Work to be completed: Copy the lines below, beginning with the one that contains "- Rackspace Canon" and continuing through the final line, exactly as written and with no other lines.

(Edit difference data)

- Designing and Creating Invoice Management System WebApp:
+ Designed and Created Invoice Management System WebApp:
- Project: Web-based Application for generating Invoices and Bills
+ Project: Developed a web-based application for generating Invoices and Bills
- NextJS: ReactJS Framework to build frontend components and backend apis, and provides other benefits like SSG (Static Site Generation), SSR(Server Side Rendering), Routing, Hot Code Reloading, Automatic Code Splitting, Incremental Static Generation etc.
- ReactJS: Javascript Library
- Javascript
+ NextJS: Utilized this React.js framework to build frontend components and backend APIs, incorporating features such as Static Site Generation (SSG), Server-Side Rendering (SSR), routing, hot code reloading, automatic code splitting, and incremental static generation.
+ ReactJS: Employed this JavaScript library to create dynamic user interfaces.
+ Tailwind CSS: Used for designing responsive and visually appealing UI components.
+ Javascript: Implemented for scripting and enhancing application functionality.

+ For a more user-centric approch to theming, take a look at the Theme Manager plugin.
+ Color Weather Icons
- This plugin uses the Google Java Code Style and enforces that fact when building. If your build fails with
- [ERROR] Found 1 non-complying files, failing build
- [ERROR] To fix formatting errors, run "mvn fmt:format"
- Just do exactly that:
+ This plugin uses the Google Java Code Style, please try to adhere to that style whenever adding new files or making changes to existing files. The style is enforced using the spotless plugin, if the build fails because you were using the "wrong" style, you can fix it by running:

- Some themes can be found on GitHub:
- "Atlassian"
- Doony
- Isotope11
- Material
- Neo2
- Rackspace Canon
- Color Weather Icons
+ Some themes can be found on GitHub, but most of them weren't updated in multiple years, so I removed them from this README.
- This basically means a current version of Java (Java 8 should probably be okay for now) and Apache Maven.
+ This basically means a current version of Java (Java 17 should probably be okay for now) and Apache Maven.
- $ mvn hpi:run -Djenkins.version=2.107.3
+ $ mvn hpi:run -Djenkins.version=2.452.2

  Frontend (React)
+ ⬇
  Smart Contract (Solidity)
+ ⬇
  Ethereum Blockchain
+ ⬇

Final answer:
- Rackspace Canon
- Color Weather Icons
+ Some themes can be found on GitHub, but most of them weren't updated in multiple years, so I removed them from this README.
- This basically means a current version of Java (Java 8 should probably be okay for now) and Apache Maven.
+ This basically means a current version of Java (Java 17 should probably be okay for now) and Apache Maven.
- $ mvn hpi:run -Djenkins.version=2.107.3
+ $ mvn hpi:run -Djenkins.version=2.452.2

  Frontend (React)
+ ⬇
  Smart Contract (Solidity)
+ ⬇
  Ethereum Blockchain
+ ⬇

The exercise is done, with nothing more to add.